Input data:
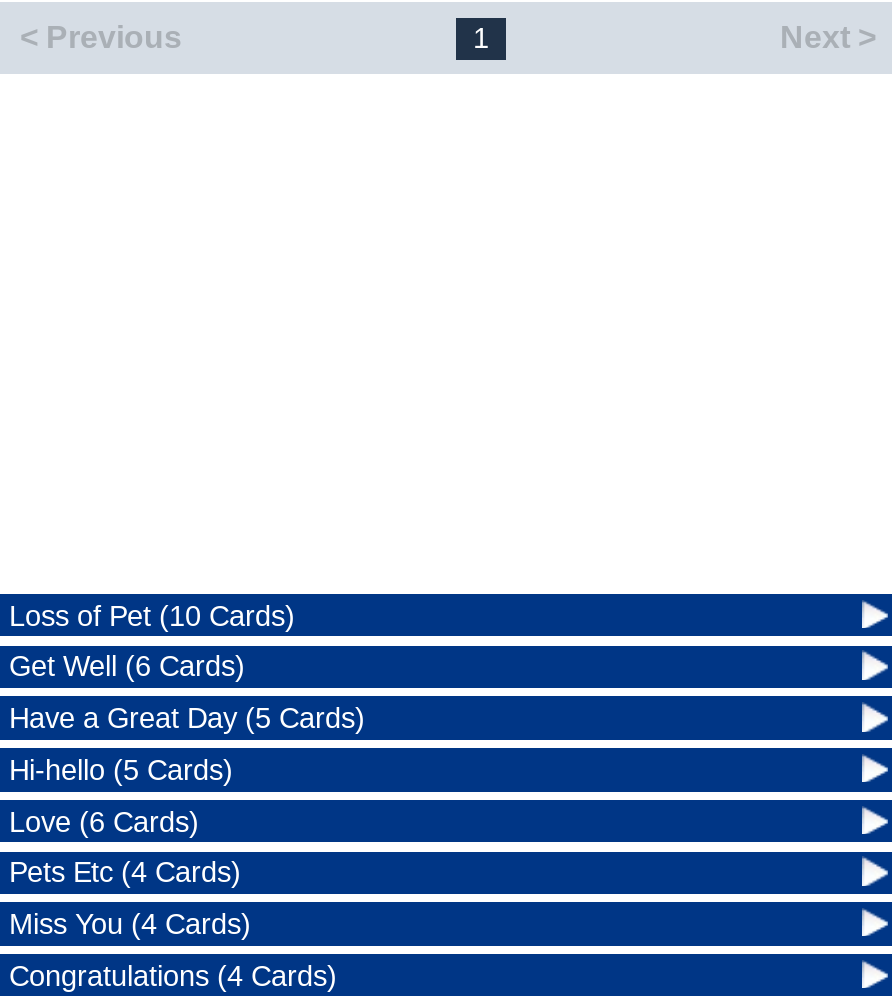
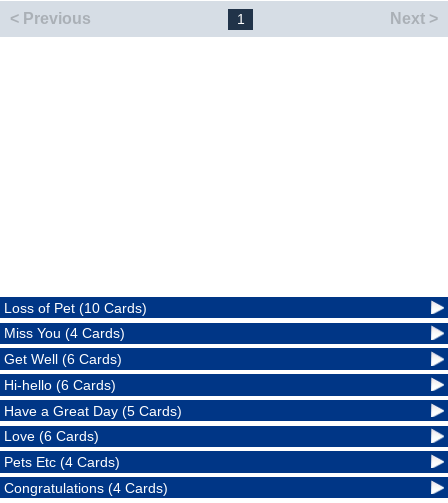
moved [9,651,245,683] -> [4,351,122,367]: Get Well (6 Cards)
none -> [4,377,116,393] Hi-hello (6 Cards)
moved [9,702,365,734] -> [4,402,182,418]: Have a Great Day (5 Cards)
[9,754,233,786] Hi-hello (5 Cards) -> none
moved [9,805,241,888] -> [4,428,120,470]: Love (6 Cards) | Pets Etc (4 Cards)
moved [9,908,251,940] -> [4,325,126,341]: Miss You (4 Cards)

Task objective: Please make an exact copy of the whole listing and leave out its pictures.

Expected answer:
moved [9,651,245,683] -> [4,351,122,367]: Get Well (6 Cards)
none -> [4,377,116,393] Hi-hello (6 Cards)
moved [9,702,365,734] -> [4,402,182,418]: Have a Great Day (5 Cards)
[9,754,233,786] Hi-hello (5 Cards) -> none
moved [9,805,241,888] -> [4,428,120,470]: Love (6 Cards) | Pets Etc (4 Cards)
moved [9,908,251,940] -> [4,325,126,341]: Miss You (4 Cards)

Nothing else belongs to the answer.